Also, in accordance with SAB Topic 2A, transaction costs incurred for the
reverse-merger, such as legal fees, investment banking fees and the like, may be
charged directly to equity only to the extent of the cash received, while all
costs in excess of cash received should be charged to expense. Accordingly,
since no cash was received, $370,000 in transaction fees was expensed in the
Company's financial statements.

Stock Options --SFAS 123, "Accounting for Stock-Based Compensation," as amended
by SFAS 148, "Accounting for Stock-Based Compensation--Transition and
Disclosure," established accounting and disclosure requirements using a fair
value-based method of accounting for stock-based employee compensation plans.
The Company accounts for stock-based compensation using the intrinsic value
method prescribed in Accounting Principles Board Opinion 25, "Accounting for
Stock Issued to Employees" ("APB 25").

Fair Value of Financial Instruments --Our financial instruments consist of cash
and cash equivalents, accounts receivable, accounts payable, notes payable and
seller notes.

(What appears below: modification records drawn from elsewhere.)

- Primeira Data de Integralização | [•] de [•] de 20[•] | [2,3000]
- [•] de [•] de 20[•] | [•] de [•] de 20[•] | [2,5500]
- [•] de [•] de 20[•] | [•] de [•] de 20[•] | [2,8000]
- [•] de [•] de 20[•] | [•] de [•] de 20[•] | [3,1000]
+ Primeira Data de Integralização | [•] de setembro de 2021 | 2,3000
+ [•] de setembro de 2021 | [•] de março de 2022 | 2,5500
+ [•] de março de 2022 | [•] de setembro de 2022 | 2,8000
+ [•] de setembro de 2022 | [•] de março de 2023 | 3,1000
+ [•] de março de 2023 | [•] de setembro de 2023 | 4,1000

The carrying amounts of cash and cash equivalents, accounts
receivable and accounts payable approximate fair value due to the highly liquid
nature of these short-term instruments. The fair value of the notes payable to
Prospect Energy approximates the carrying value of the notes as the effective
interest rates applicable to the notes approximates current rates available to
us for comparable financing arrangements. The fair values of the seller notes
approximate their carrying amounts as of June 30, 2004, based upon interest
rates then available to us for borrowings with similar terms.

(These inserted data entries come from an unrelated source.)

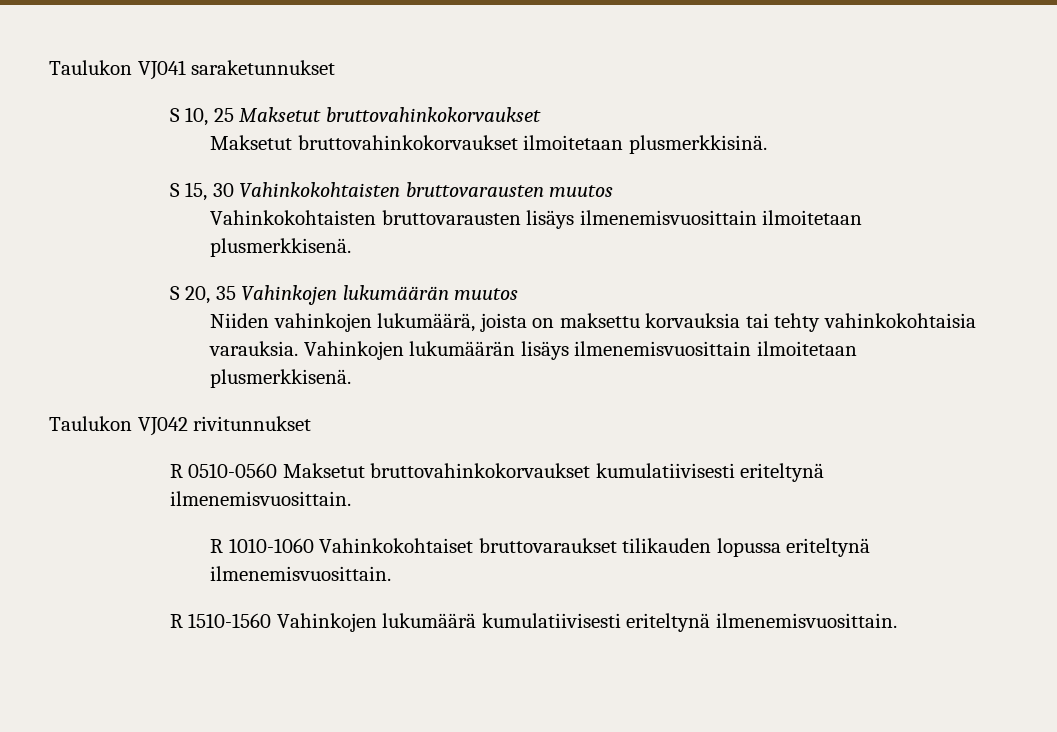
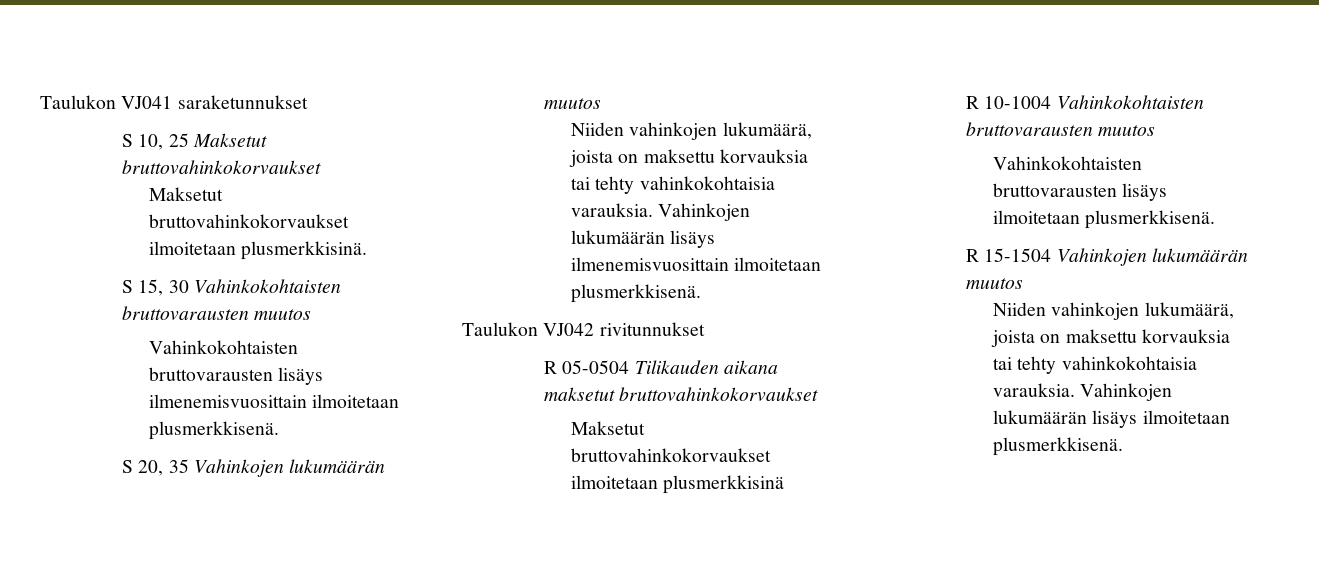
- R 0510-0560 Maksetut bruttovahinkokorvaukset kumulatiivisesti eriteltynä ilmenemisvuosittain.
- R 1010-1060 Vahinkokohtaiset bruttovaraukset tilikauden lopussa eriteltynä ilmenemisvuosittain.
- R 1510-1560 Vahinkojen lukumäärä kumulatiivisesti eriteltynä ilmenemisvuosittain.
+ R 05-0504 Tilikauden aikana maksetut bruttovahinkokorvaukset
+ Maksetut bruttovahinkokorvaukset ilmoitetaan plusmerkkisinä
+ R 10-1004 Vahinkokohtaisten bruttovarausten muutos
+ Vahinkokohtaisten bruttovarausten lisäys ilmoitetaan plusmerkkisenä.
+ R 15-1504 Vahinkojen lukumäärän muutos
+ Niiden vahinkojen lukumäärä, joista on maksettu korvauksia tai tehty vahinkokohtaisia varauksia. Vahinkojen lukumäärän lisäys ilmoitetaan plusmerkkisenä.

Income taxes - Income taxes are provided for the tax effects of transactions
reported in the financial statements and consist of taxes currently due, if any,
plus net deferred taxes related primarily to differences between basis of assets
and liabilities for financial and income tax reporting. Deferred tax assets and
liabilities represent the future tax return consequences of those differences,
which will either be taxable or deductible when the assets and liabilities are
recovered or settled. Deferred tax assets include recognition of operating
losses that are available to offset future taxable income and tax credits that
are available to offset future income taxes. Valuation allowances are recognized
to limit recognition of deferred tax assets where appropriate. Such allowances
may be reversed when circumstances provide evidence that the deferred tax assets
will more likely than not be realized.

Accounting for Price Risk Management activities - The Company enters into
certain financial derivative contracts utilized for non-trading purposes to
minimize the impact of market price fluctuations on contractual commitments and
forecasted transactions related to its oil and gas production. The Company
follows the provisions of the Statement of Financial Accounting Standards
("SFAS") No. 133, Accounting for Derivative Instruments and Hedging Activities,
for the accounting of its hedge transactions. SFAS No. 133 establishes
accounting and reporting standards requiring that all derivatives instruments be
recorded in the consolidated balance sheet as either as an asset or liability
measured at fair value and requires that the changes in the fair value be
recognized currently in the earnings unless specific hedge accounting criteria
is met.

Upon adoption, the Company did not have any financial derivative contracts
utilized for non-trading purposes. Thus, the adoption of SFAS No. 133 had no
impact upon the Company. The Company has entered into certain over-the-counter
contracts to hedge the cash flow of part of the 2005 forecasted sale of oil and
gas production. The Company will not elect to document and designate these as
hedges. Thus, the changes in the fair value of these over-the-counter contracts
will be reflected in the earnings in the period in which they occur.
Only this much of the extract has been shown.